Air Compassion for Veterans

History

The history of Air Compassion for Veterans® began with the founding of Mercy Medical Airlift® in 1972 by Edward R. Boyer, President and CEO. Mr. Boyer has been rightly called the “Father” of charitable air transportation for devoting his life to developing a comprehensive charitable air transportation system in America in both medical and disaster situations.

Mr. Boyer has created a nationwide network of care through a variety of programs including MMA, Angel Flight, The National Patient Travel Center®, The Homeland Security Emergency Air Transportation System®, Air Compassion America® and ACV. These programs enable thousands of patients every year to access life-saving or life-improving specialized medical care that would otherwise be unavailable to them due to barriers of disaster, time and finances.

Air Compassion for Veterans began servicing Operation Iraqi Freedom (OIF) and Operation Enduring Freedom for Afghanistan (OEF) wounded warriors in November 2006. Initial funding was made by the California Community Foundation. A news conference was held at the office in Virginia Beach announcing ACV’s entrance into the world of charitable nonprofits serving veterans. The city’s mayor, Meyera Oberndorf, praised the organization as being “a brand new chapter in the book of good deeds.

” ACV provides free air transportation to qualifying wounded warriors and veterans who served in Iraq and Afghanistan, and their adversely affected family members, when the DoD and DVA cannot assist. Free flights are made available through airline tickets donated by American Airlines, through Angel Flight transport in small planes flown by volunteer pilots for distances of less than 1,000 miles, and through air ambulance flights for non-ambulatory patients.

In October 2007, we hosted the first annual Halos and Heroes, a fund- and friend-raiser held at the privately-owned Virginia Beach Airport and Military Aviation Musuem. The airport holds one of the nation’s largest collections of World War I and II aircraft. Guests were treated to fly-bys of vintage planes, fly-ins of Angel Flight planes with wounded warriors on board, an honors ceremony to recognize all the military heroes in attendance, and a USO show. Subsequent Halos and Heroes events featured the Charlie Daniels Band, a concert with Marty Raybon and Shenandoah, solo performances of Tuskegee airman Ezra Hill, Sr., a Broadway cabaret show, and inspirational speeches by injured veterans whom we have assisted.
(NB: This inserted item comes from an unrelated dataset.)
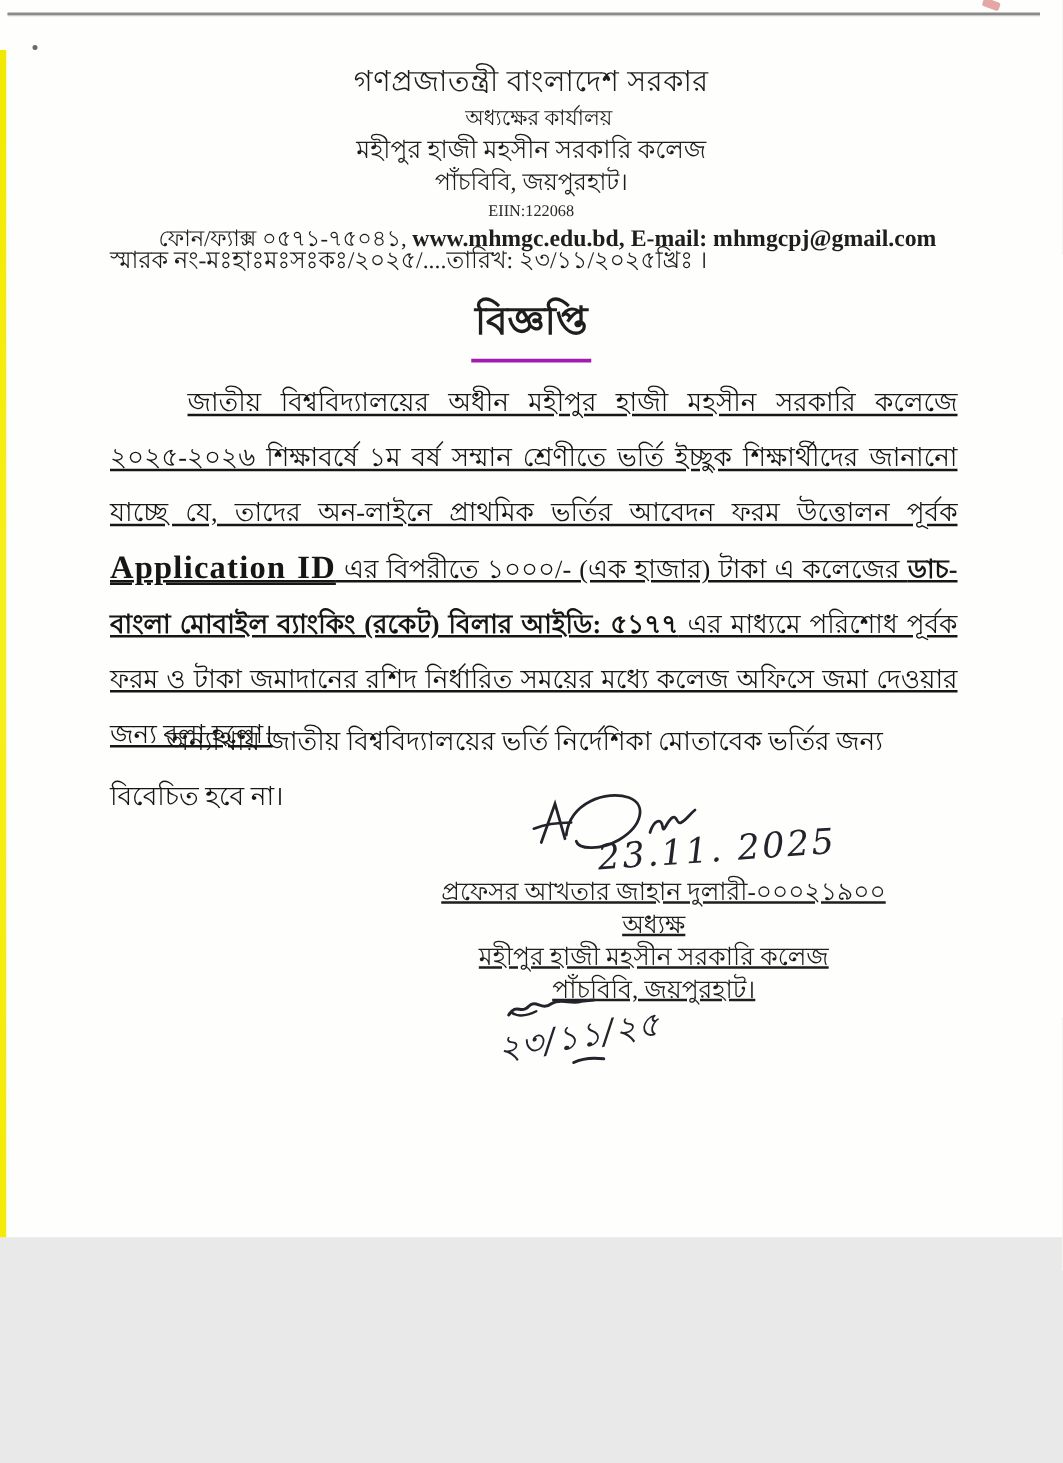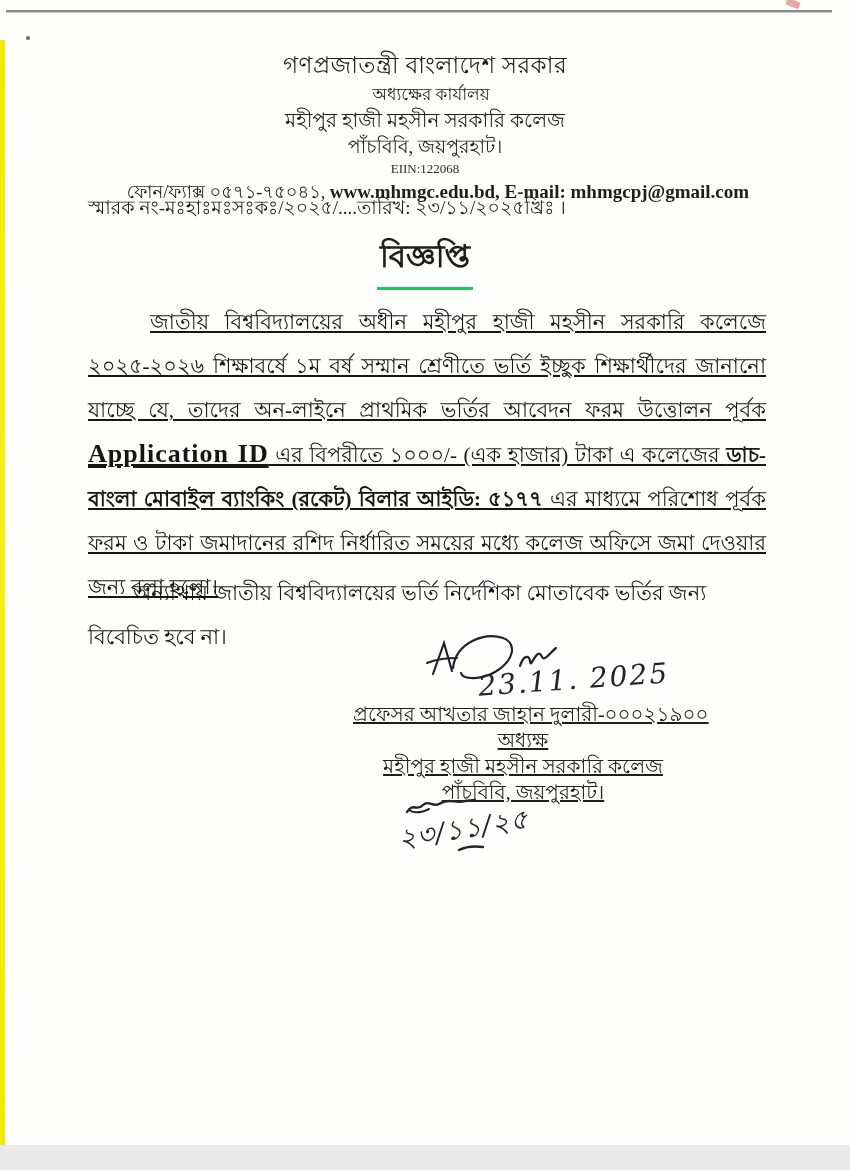"গণপ্রজাতন্ত্রী বাংলাদেশ সরকার" .page { height: 1145px -> 990px }
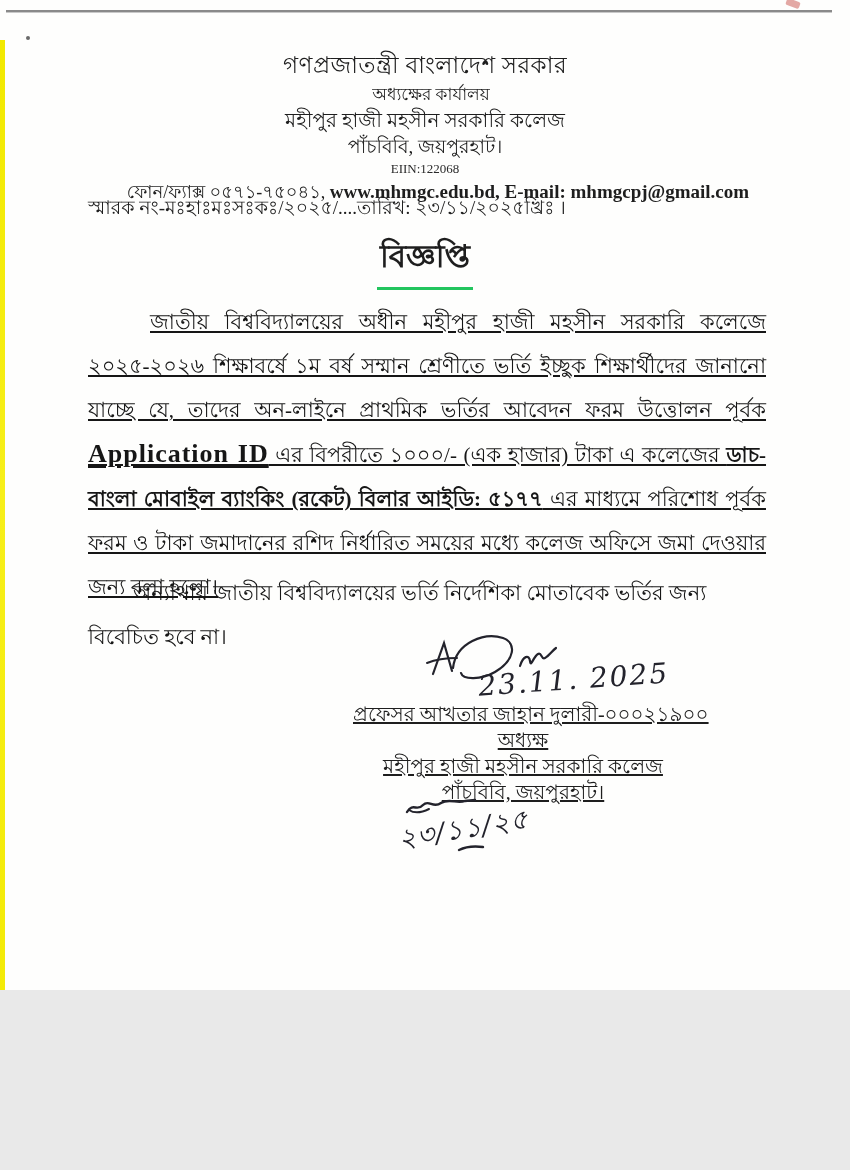"বিজ্ঞপ্তি" .title { border-bottom: 3px solid #22c55e -> 3px solid #a21caf }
One highlight of Halos and Heroes 2008  was a panel of World War II and Korean War veterans from Hampton Roads, Virginia, who shared their war stories. These were among 42 area veterans whose experiences were recorded in a book, Sacred Glances, published by Mercy Medical Airlift and edited by public affairs director Suzanne Rhodes. The book was available for sale during the event. Interviews were conducted by staff members, students, and community volunteers. Each story was accompanied by both a vintage and current photograph of the veteran. Copies of the book are available for $20 (includes S & H) by request. Write to Suzanne@MercyMedical.org to purchase this lasting treasure.

In November 2007 ACV expanded service to include flights for all veterans. These individuals had previously been served for over 30 years through our Angel Flight for Veterans program.

In 2010, when the California Community Foundation grant expired, American Airlines chose to partner with us by  providing the welcome gift of airline tickets for wounded veterans.

At a briefing and luncheon on Capitol Hill in Washington, DC hosted by Mercy Medical Airlift and funded by The Boeing Company, American Airlines Captain Jim Palmersheim presented the first of several checks to ACV, which to date has totaled approximately $1.8 million for purchasing tickets.

Through its Veterans Initiative and the savings generated through its Fuel Smart program, American Airlines  is committed to continued support of ACV. We are immensely grateful for this partnership, which represents a bridge between the corporate and nonprofit sectors to aid in a common cause of  uplifting service men and women injured in war.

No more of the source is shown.